Starting at the line with "text-align: center ->" and stopping at the final line, retype the data below exactly; do not carry over any pictures.

═══

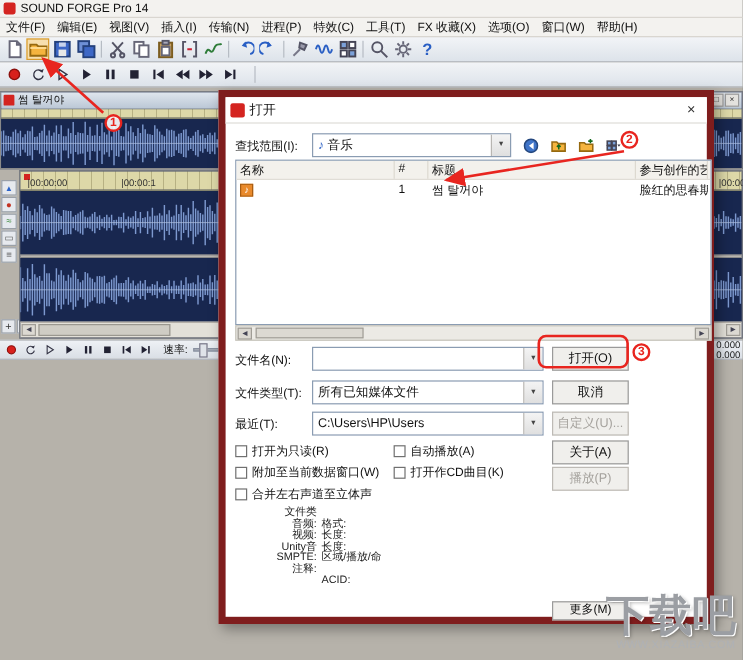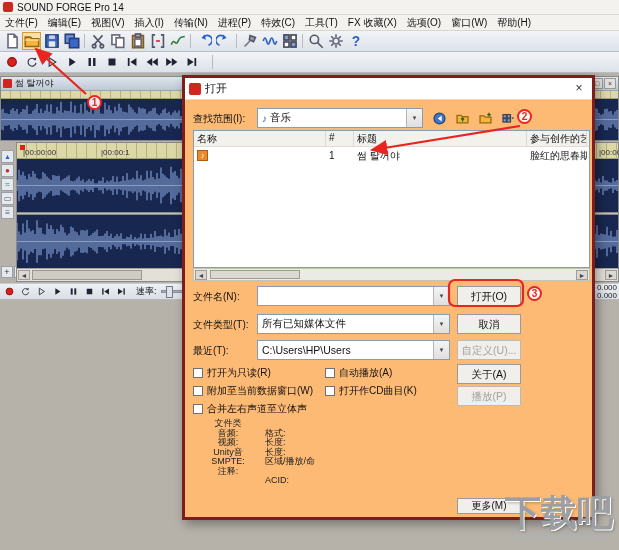"打开" .dialog { background: #fdba74 -> #ffffff; border: 3px solid #7f1d1d -> 6px solid #7f1d1d }
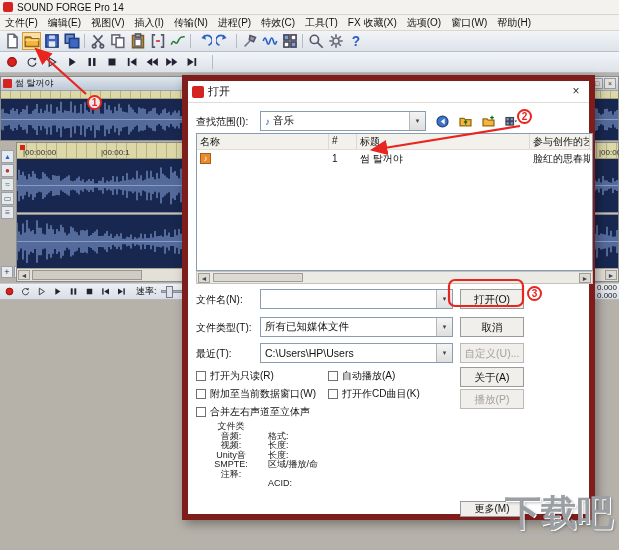"文件类" .dl { text-align: center -> right }
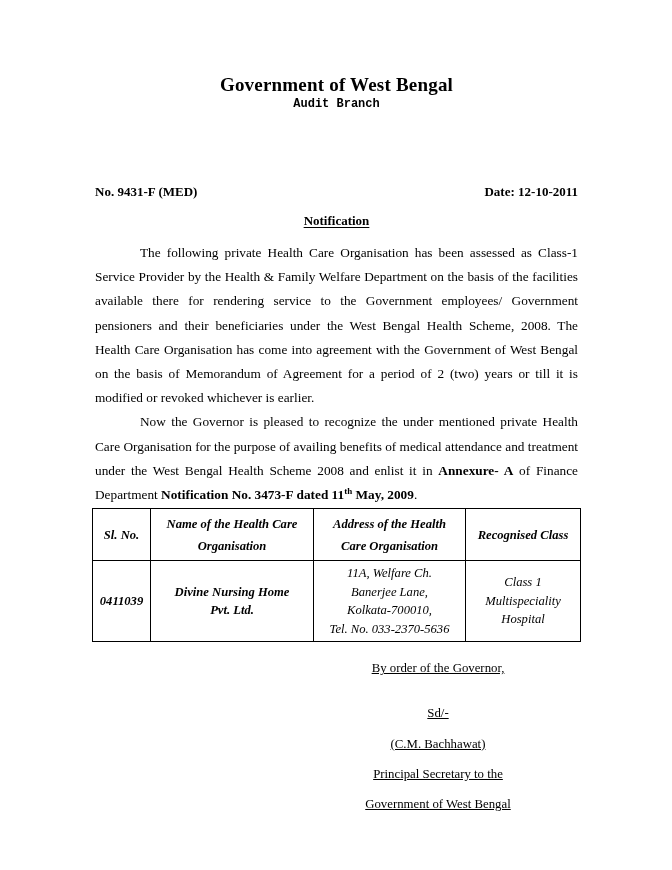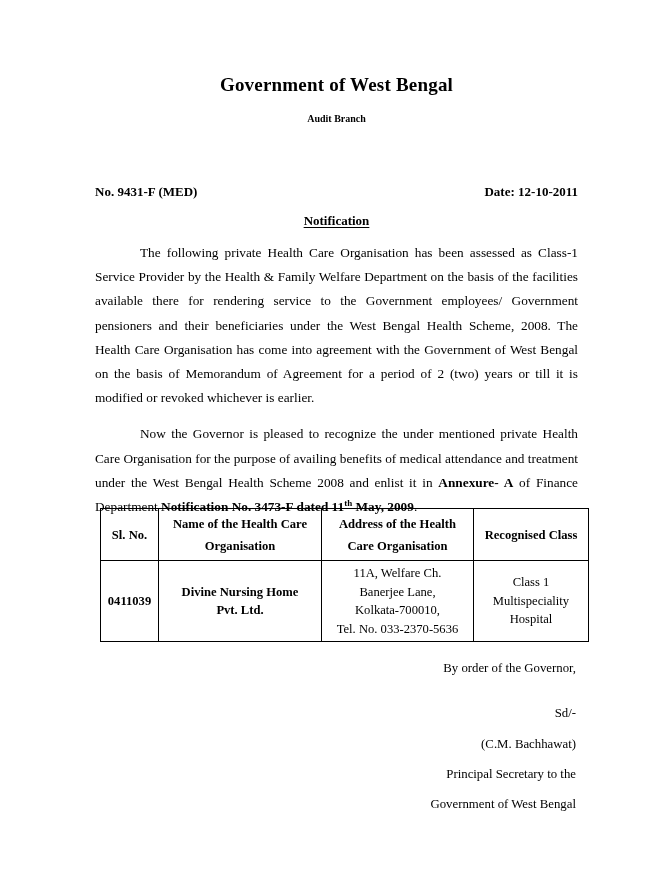"Audit Branch" .branch-title { font-family: none -> Liberation Mono, monospace; font-size: 10px -> 12px; margin-top: 16px -> none }
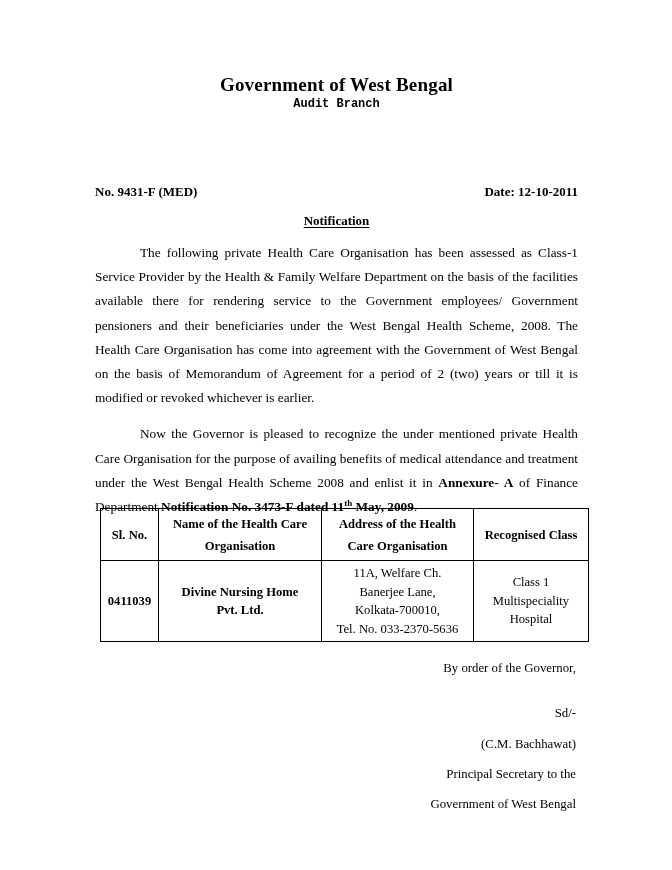"Now the Governor is pleased" p.para + p.para { margin-top: 12px -> 0 }
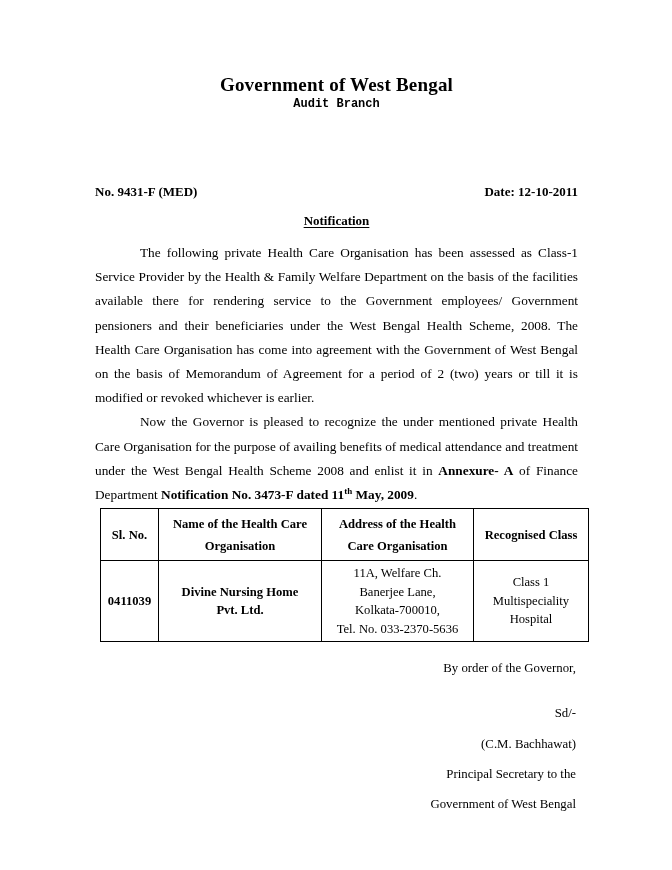"Sl. No." .tbl-wrap { font-style: none -> italic; left: 100px -> 92px }
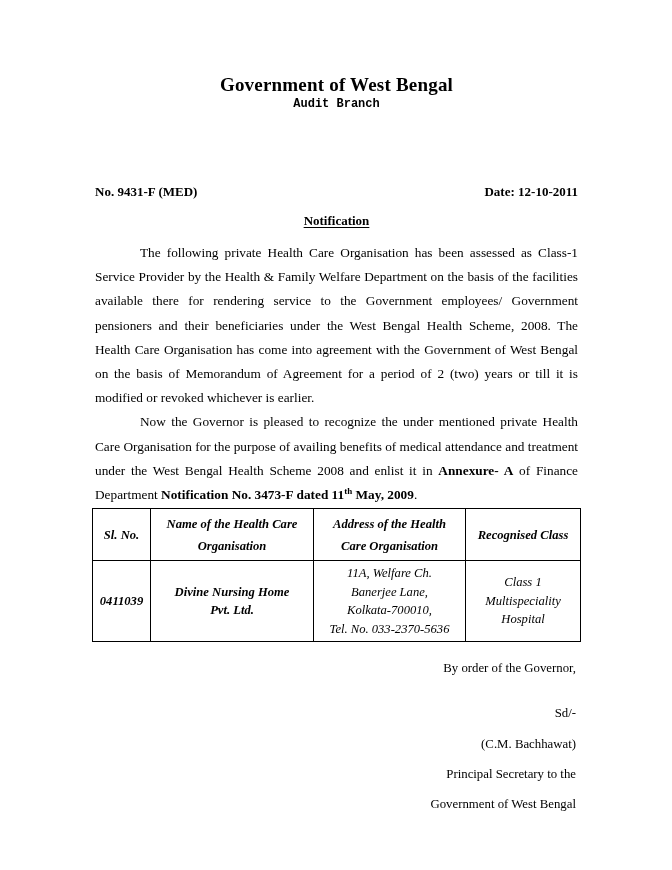"By order of the Governor," .sign-block { left: 328px -> 314px; text-align: right -> center; text-decoration: none -> underline }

═══

- [Exercise result]
"文件类" .dl { text-align: center -> right }
"Audit Branch" .branch-title { font-family: none -> Liberation Mono, monospace; font-size: 10px -> 12px; margin-top: 16px -> none }
"Now the Governor is pleased" p.para + p.para { margin-top: 12px -> 0 }
"Sl. No." .tbl-wrap { font-style: none -> italic; left: 100px -> 92px }
"By order of the Governor," .sign-block { left: 328px -> 314px; text-align: right -> center; text-decoration: none -> underline }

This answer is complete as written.